[MATERIAL PROVIDED — start]

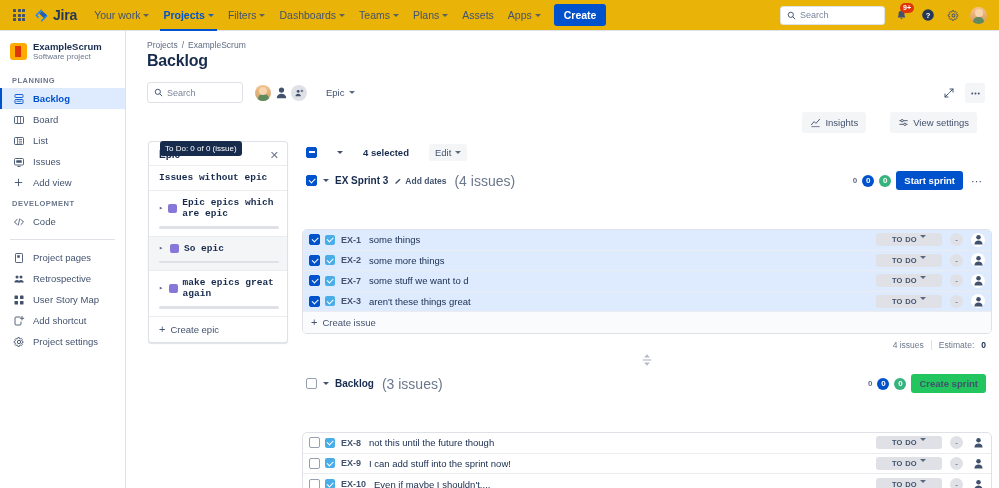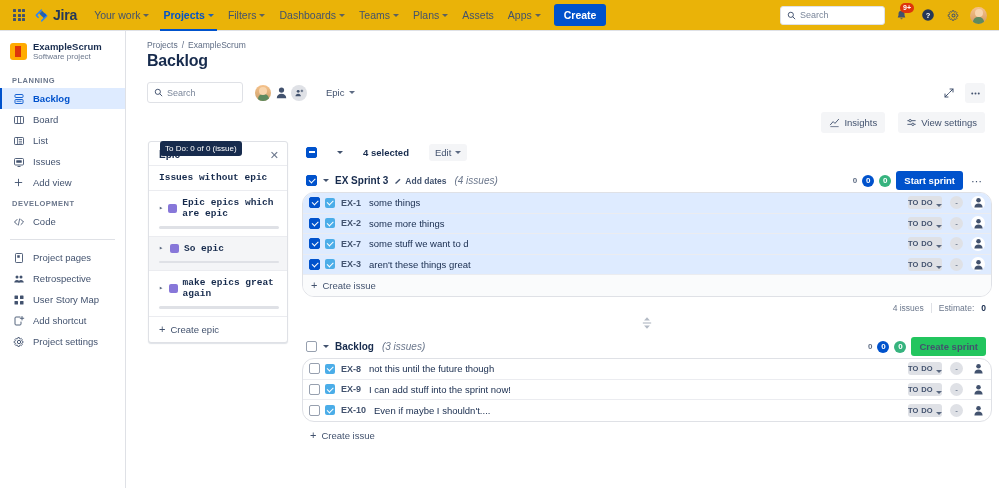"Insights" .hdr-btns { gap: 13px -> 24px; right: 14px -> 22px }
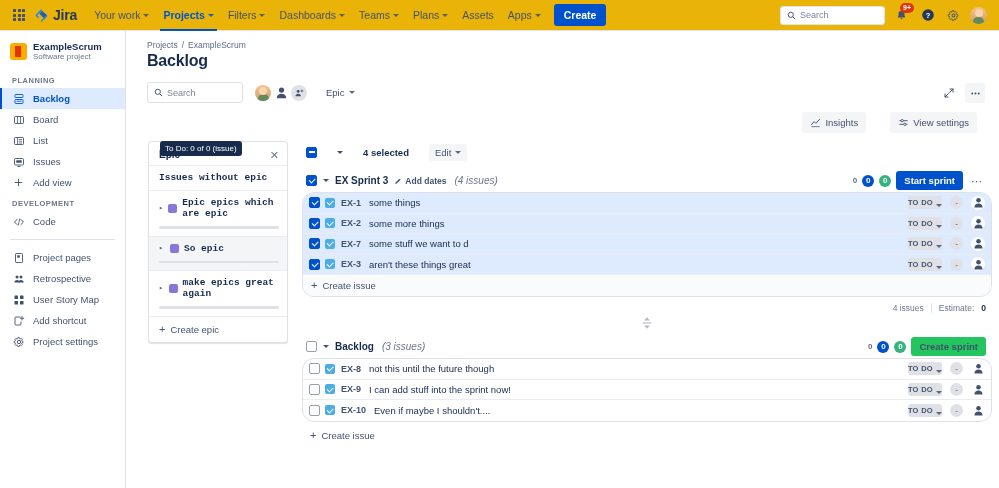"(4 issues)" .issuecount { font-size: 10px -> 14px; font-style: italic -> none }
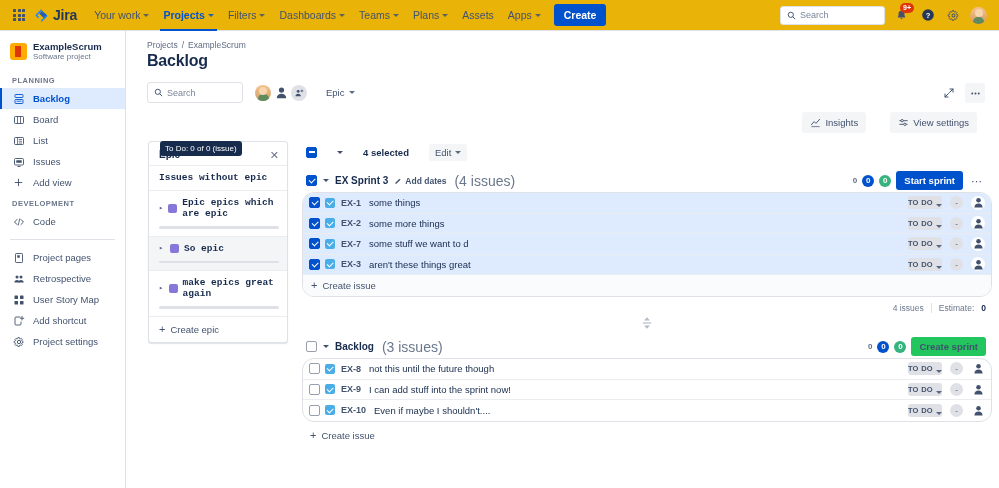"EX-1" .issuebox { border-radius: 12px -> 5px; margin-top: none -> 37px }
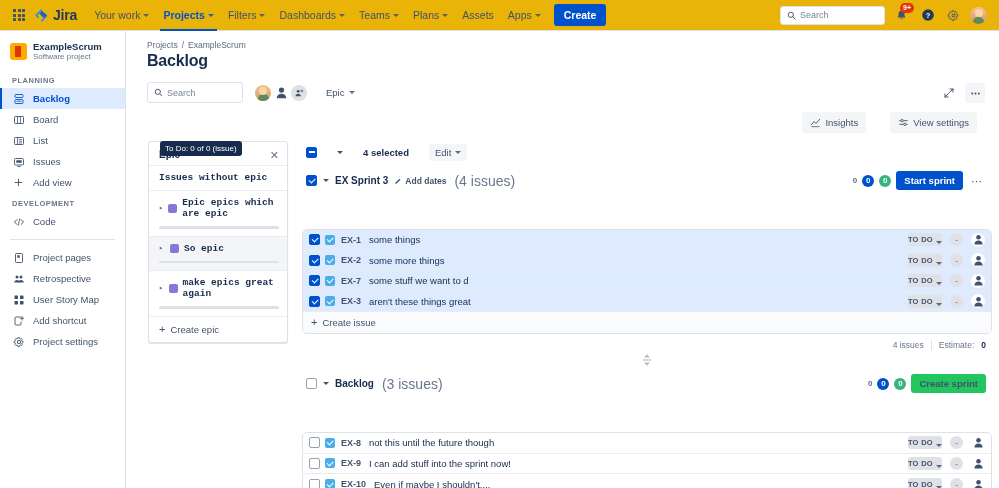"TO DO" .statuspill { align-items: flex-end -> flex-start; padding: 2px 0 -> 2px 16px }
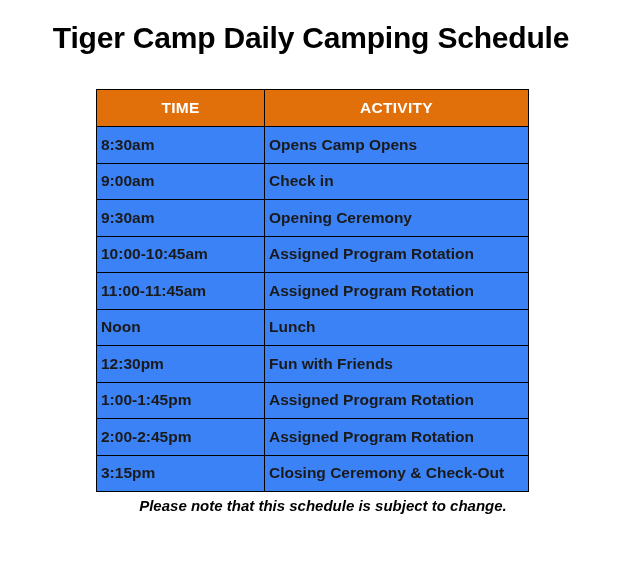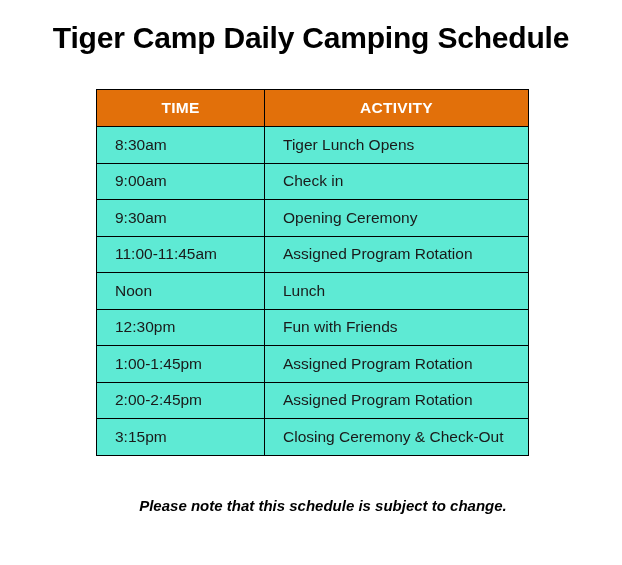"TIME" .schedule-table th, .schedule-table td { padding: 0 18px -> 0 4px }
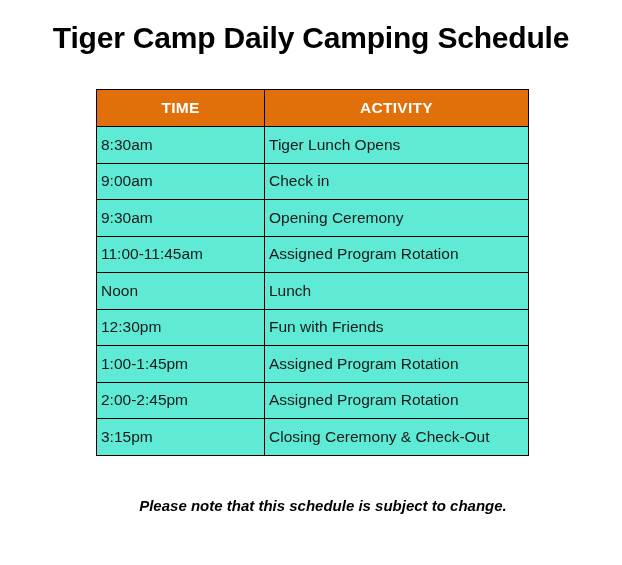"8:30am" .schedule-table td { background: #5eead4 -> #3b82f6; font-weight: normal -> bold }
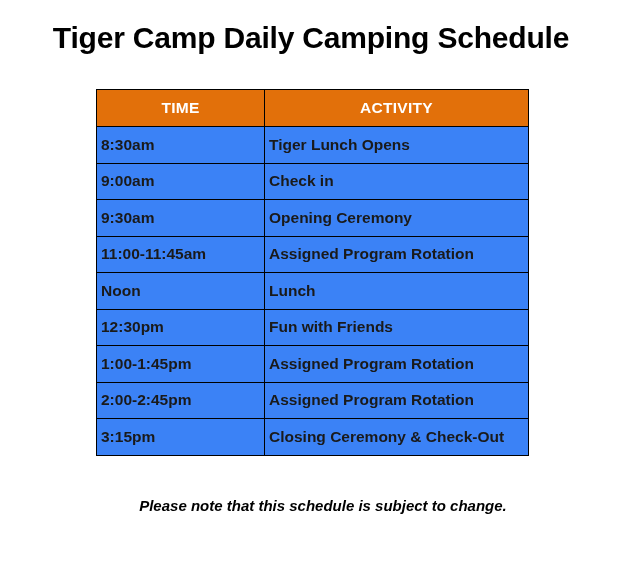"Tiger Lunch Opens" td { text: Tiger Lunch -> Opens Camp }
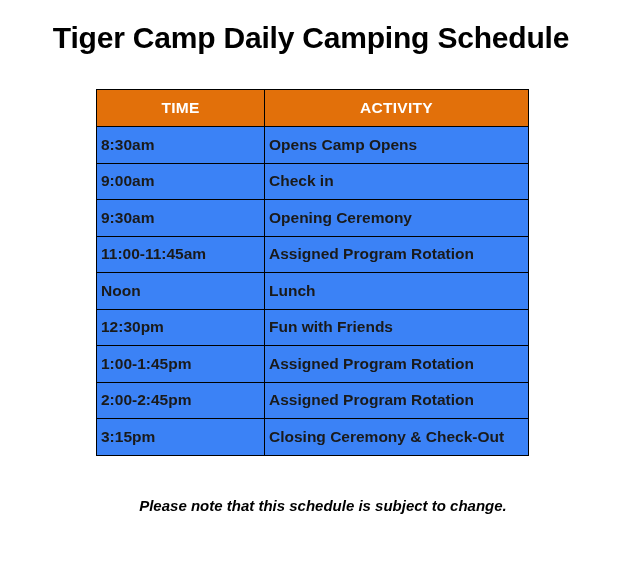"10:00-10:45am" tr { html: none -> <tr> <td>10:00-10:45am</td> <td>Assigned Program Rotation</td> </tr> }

[MATERIAL PROVIDED — finish]

— PROMPT —
Look above for the line containing "font-size: 10px ->", then copy exactly from it through the line containing "background: #5eead4 ->", keeping both and leaving out pictures. Add nothing else.

— SOLUTION FOR THIS TASK —
"(4 issues)" .issuecount { font-size: 10px -> 14px; font-style: italic -> none }
"EX-1" .issuebox { border-radius: 12px -> 5px; margin-top: none -> 37px }
"TO DO" .statuspill { align-items: flex-end -> flex-start; padding: 2px 0 -> 2px 16px }
"TIME" .schedule-table th, .schedule-table td { padding: 0 18px -> 0 4px }
"8:30am" .schedule-table td { background: #5eead4 -> #3b82f6; font-weight: normal -> bold }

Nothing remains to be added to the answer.